Repeat the lines below exactly as written, please, from the line with "LP Francis Hime" to the line with "total: 1620.74 -> 1960.74", both lines included, and no others.

[[ DATA, beginning ]]

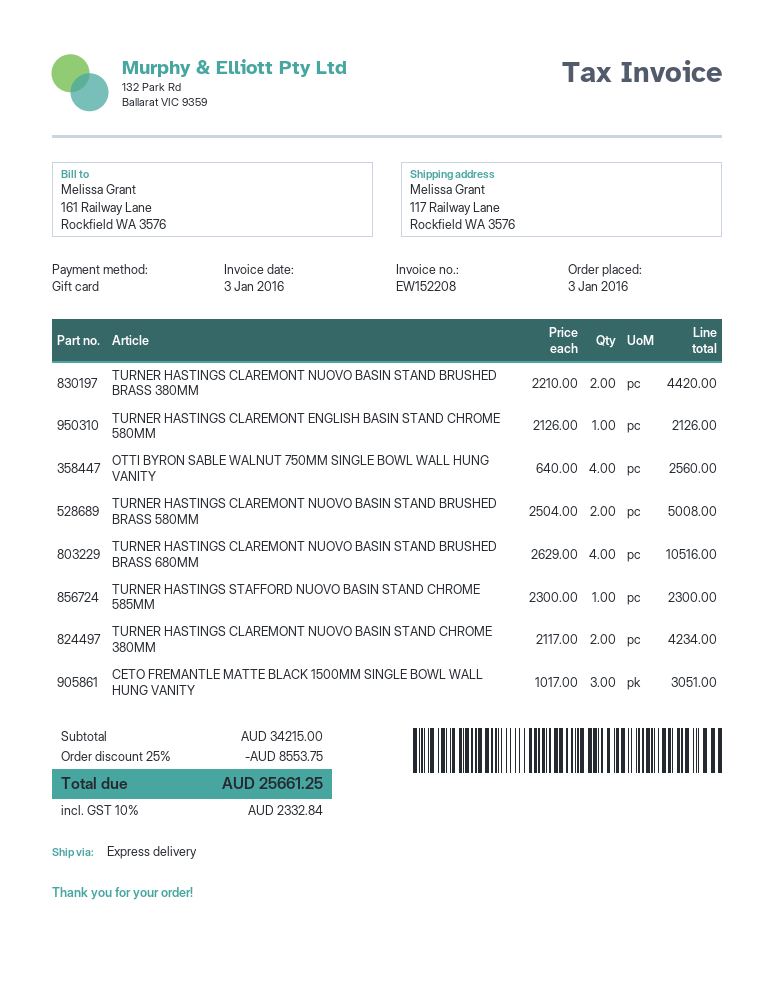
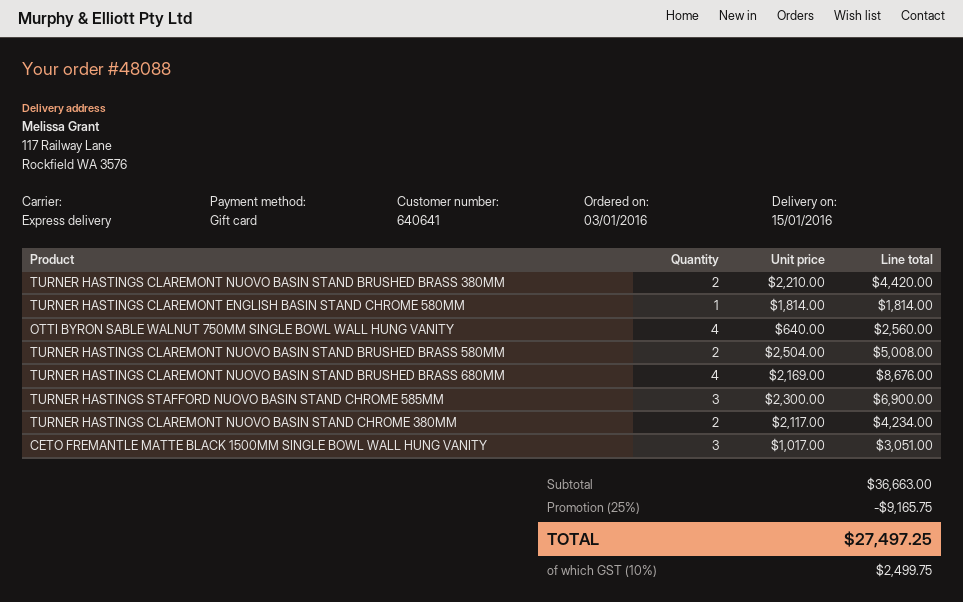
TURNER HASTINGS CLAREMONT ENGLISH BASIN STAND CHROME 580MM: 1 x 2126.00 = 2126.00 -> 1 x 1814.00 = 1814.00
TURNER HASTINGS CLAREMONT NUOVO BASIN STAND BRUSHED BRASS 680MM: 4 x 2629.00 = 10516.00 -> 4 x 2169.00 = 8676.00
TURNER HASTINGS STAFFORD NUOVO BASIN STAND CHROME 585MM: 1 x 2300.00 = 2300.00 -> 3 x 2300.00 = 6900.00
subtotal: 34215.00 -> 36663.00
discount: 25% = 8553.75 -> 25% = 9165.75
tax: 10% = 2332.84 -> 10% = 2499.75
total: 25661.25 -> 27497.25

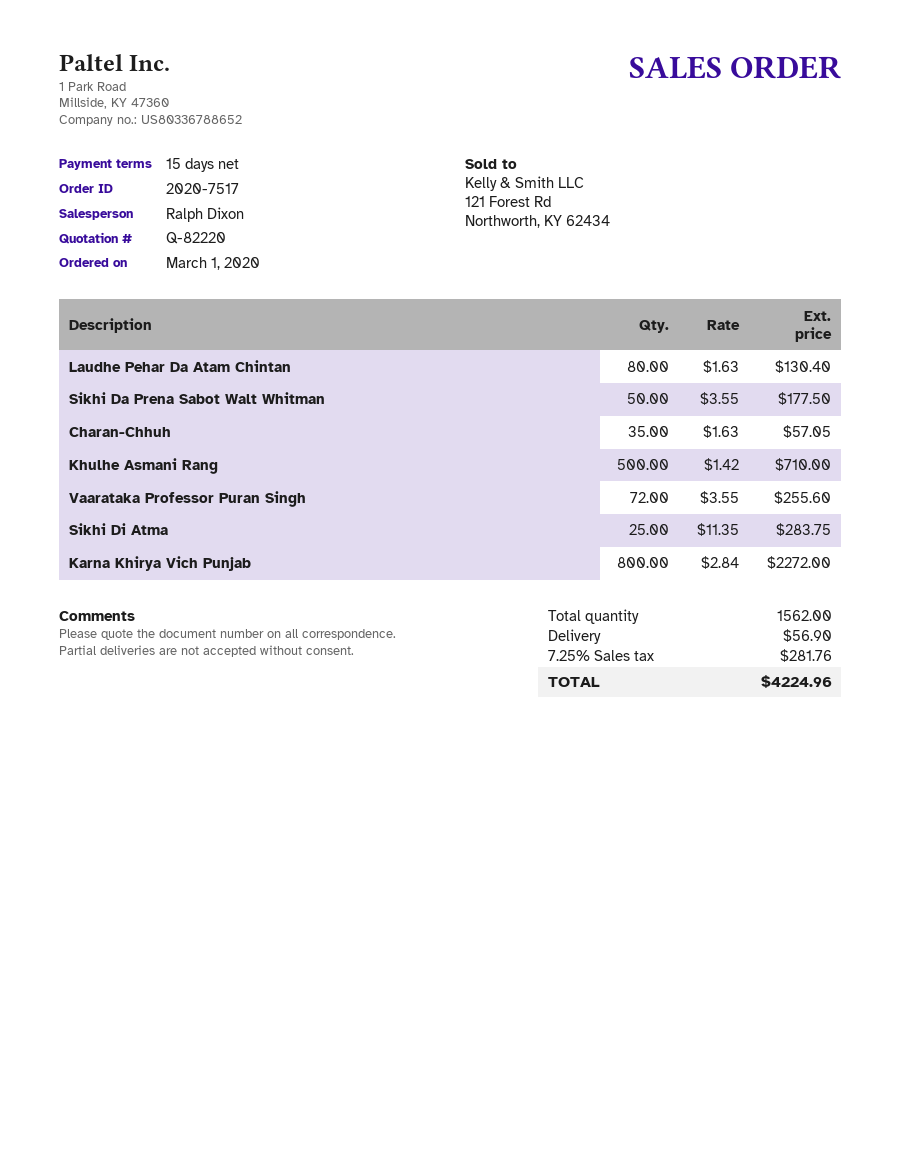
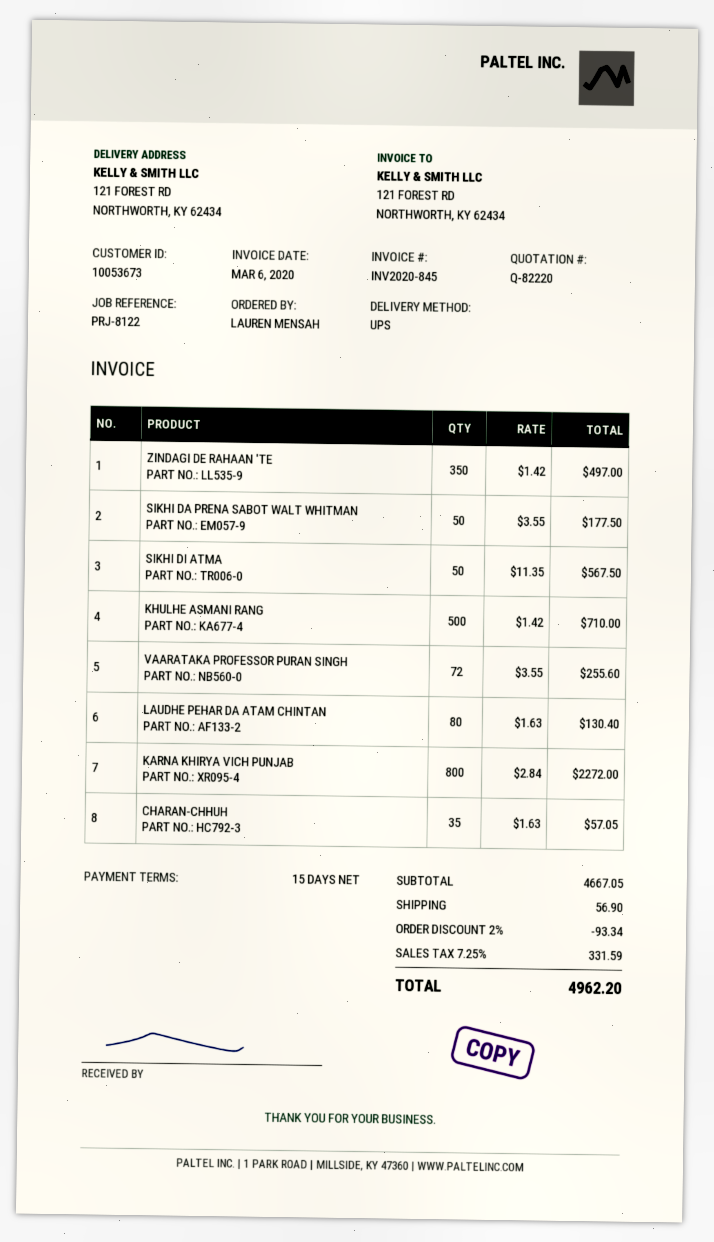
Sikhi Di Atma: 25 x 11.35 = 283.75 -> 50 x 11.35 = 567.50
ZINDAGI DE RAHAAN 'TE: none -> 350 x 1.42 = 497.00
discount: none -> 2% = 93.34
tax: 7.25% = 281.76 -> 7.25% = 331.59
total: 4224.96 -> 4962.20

[[ DATA, end ]]
[[ DATA, beginning ]]

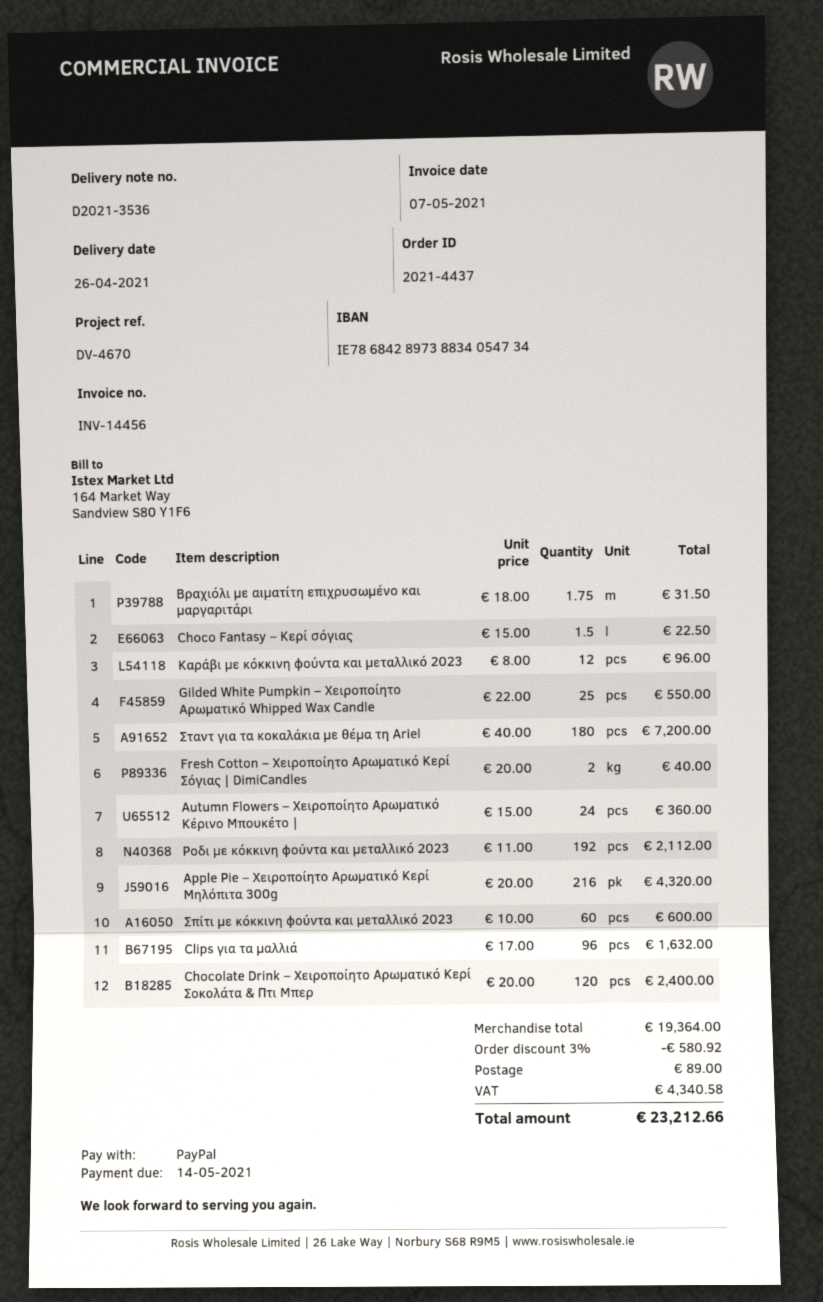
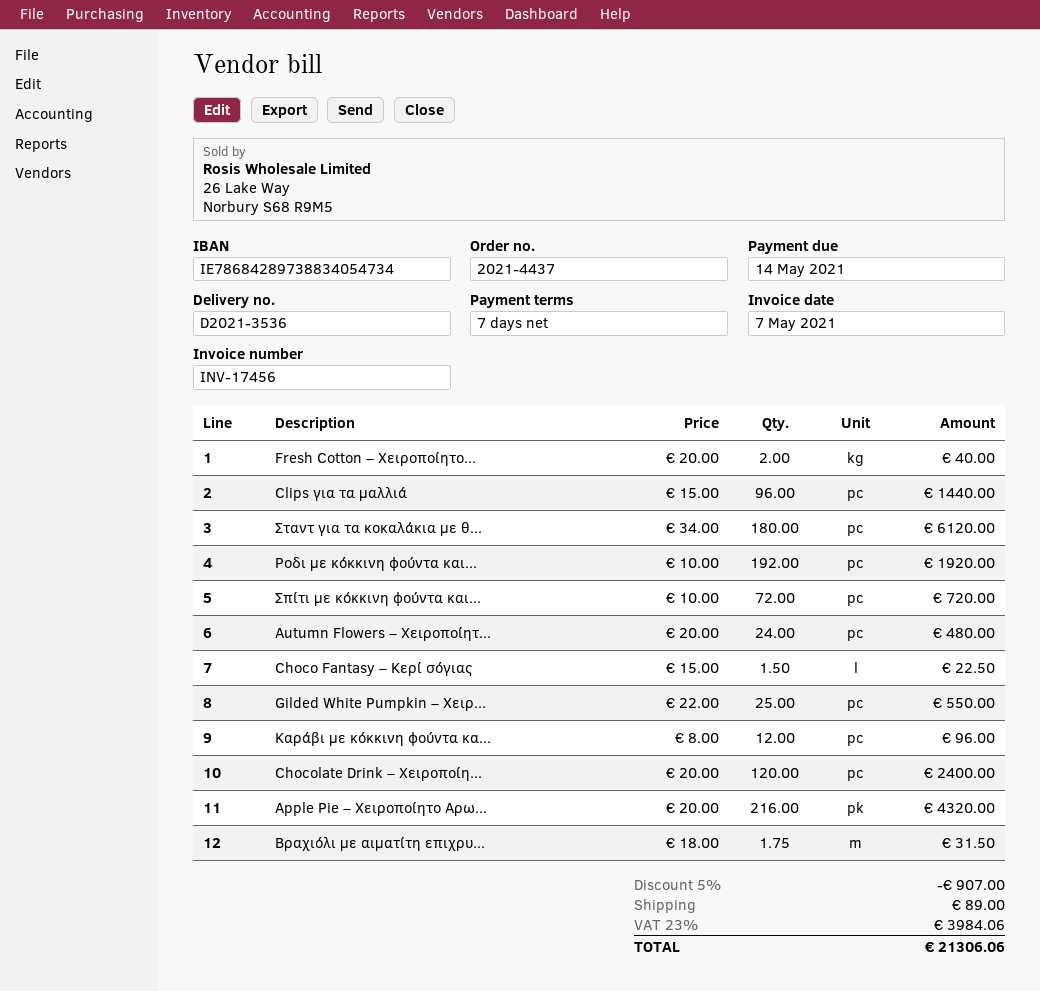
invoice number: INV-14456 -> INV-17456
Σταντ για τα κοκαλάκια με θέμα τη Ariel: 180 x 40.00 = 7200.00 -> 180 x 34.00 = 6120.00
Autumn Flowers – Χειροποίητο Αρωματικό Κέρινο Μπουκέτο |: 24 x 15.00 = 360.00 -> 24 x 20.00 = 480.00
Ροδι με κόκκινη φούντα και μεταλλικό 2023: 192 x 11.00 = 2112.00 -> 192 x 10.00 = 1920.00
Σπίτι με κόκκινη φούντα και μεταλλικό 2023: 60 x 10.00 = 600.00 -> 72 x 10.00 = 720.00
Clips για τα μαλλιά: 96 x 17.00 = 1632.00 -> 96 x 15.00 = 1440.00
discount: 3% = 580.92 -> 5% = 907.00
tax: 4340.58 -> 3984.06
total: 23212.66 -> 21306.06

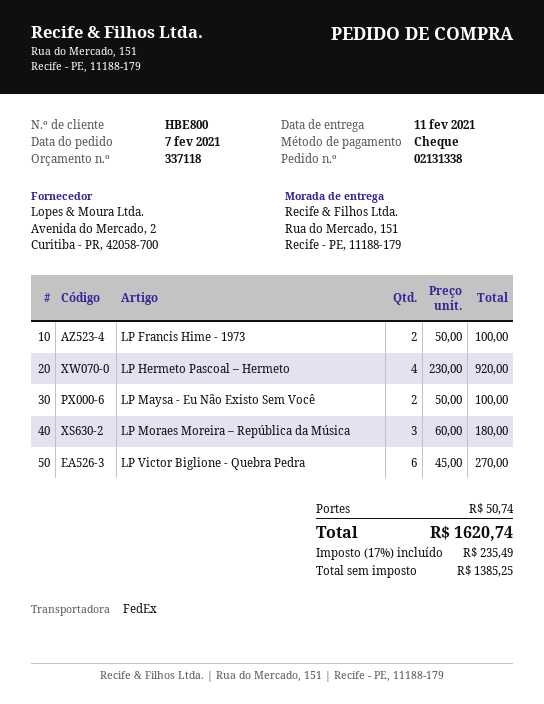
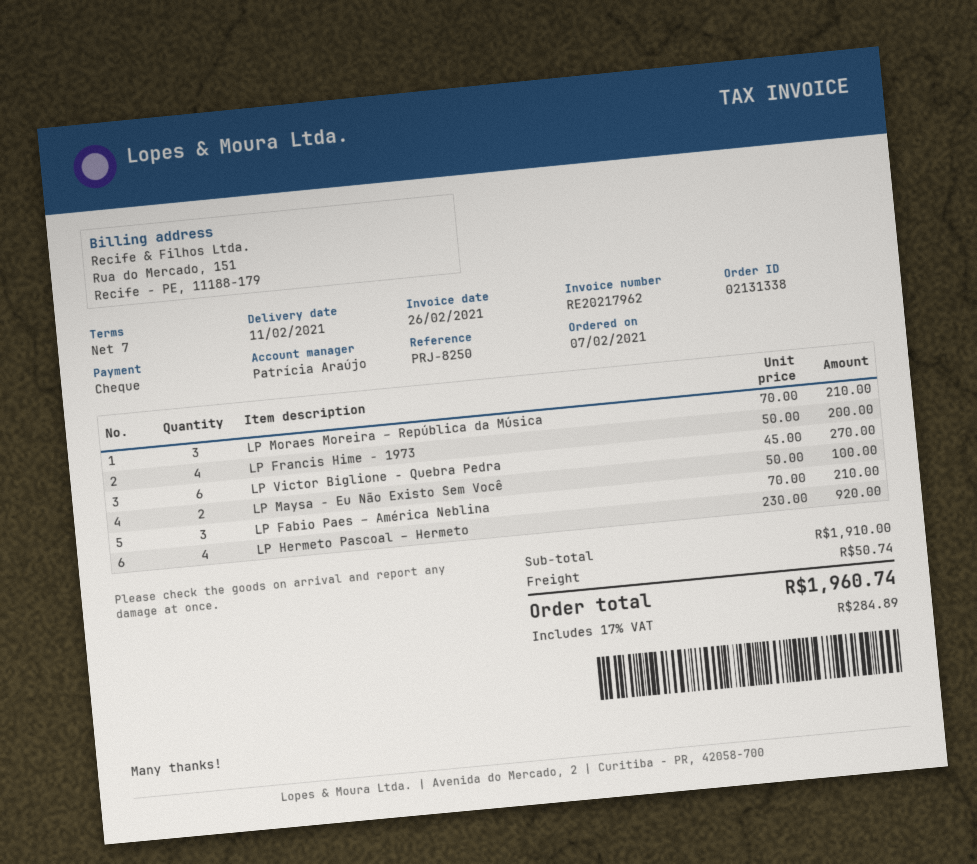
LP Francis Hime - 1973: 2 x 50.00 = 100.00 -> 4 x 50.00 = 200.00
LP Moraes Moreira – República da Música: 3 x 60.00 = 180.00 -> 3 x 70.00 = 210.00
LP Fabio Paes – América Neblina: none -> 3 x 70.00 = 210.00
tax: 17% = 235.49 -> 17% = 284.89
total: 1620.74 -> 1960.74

[[ DATA, end ]]
[[ DATA, beginning ]]

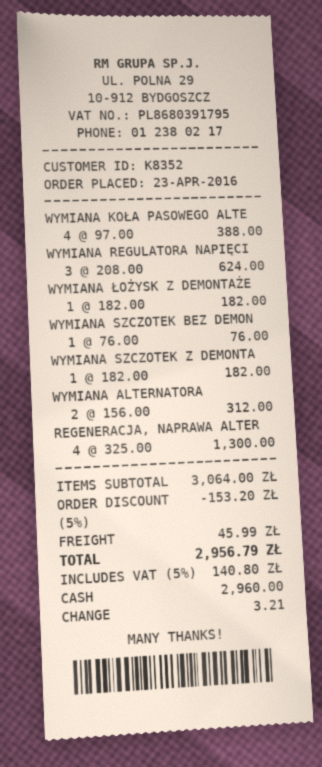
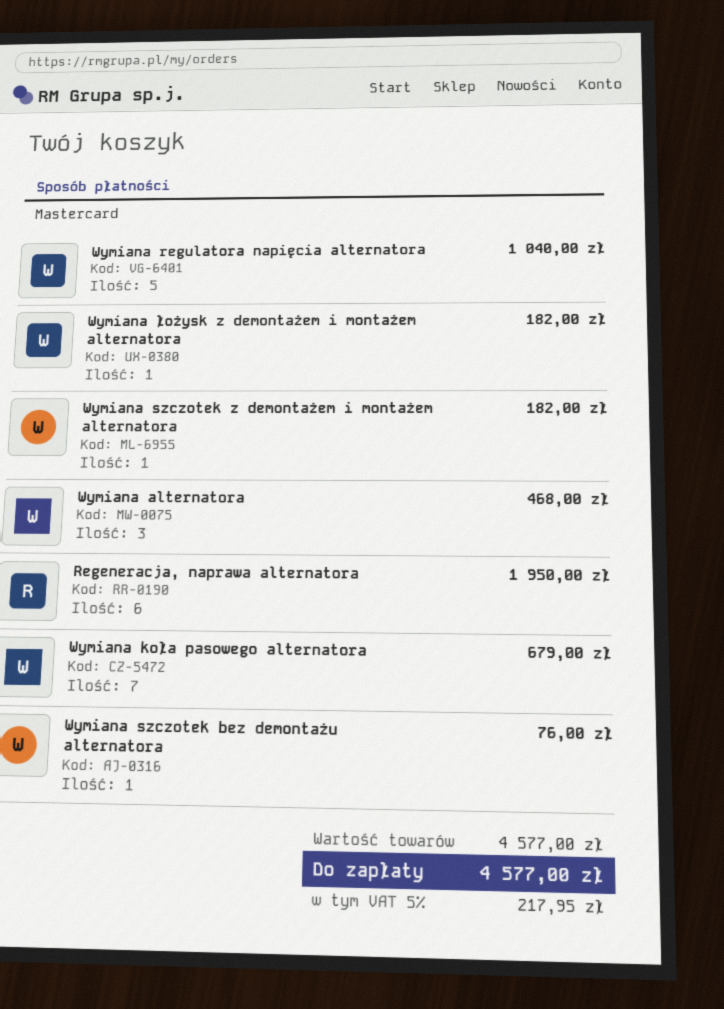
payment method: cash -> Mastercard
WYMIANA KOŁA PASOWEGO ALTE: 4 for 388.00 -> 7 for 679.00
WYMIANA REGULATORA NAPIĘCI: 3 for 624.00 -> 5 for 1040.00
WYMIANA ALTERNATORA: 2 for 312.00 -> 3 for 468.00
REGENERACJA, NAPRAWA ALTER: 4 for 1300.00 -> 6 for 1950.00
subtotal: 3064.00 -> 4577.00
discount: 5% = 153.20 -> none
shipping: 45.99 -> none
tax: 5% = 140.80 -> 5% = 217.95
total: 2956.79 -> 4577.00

[[ DATA, end ]]

**RESULT BELOW:**
LP Francis Hime - 1973: 2 x 50.00 = 100.00 -> 4 x 50.00 = 200.00
LP Moraes Moreira – República da Música: 3 x 60.00 = 180.00 -> 3 x 70.00 = 210.00
LP Fabio Paes – América Neblina: none -> 3 x 70.00 = 210.00
tax: 17% = 235.49 -> 17% = 284.89
total: 1620.74 -> 1960.74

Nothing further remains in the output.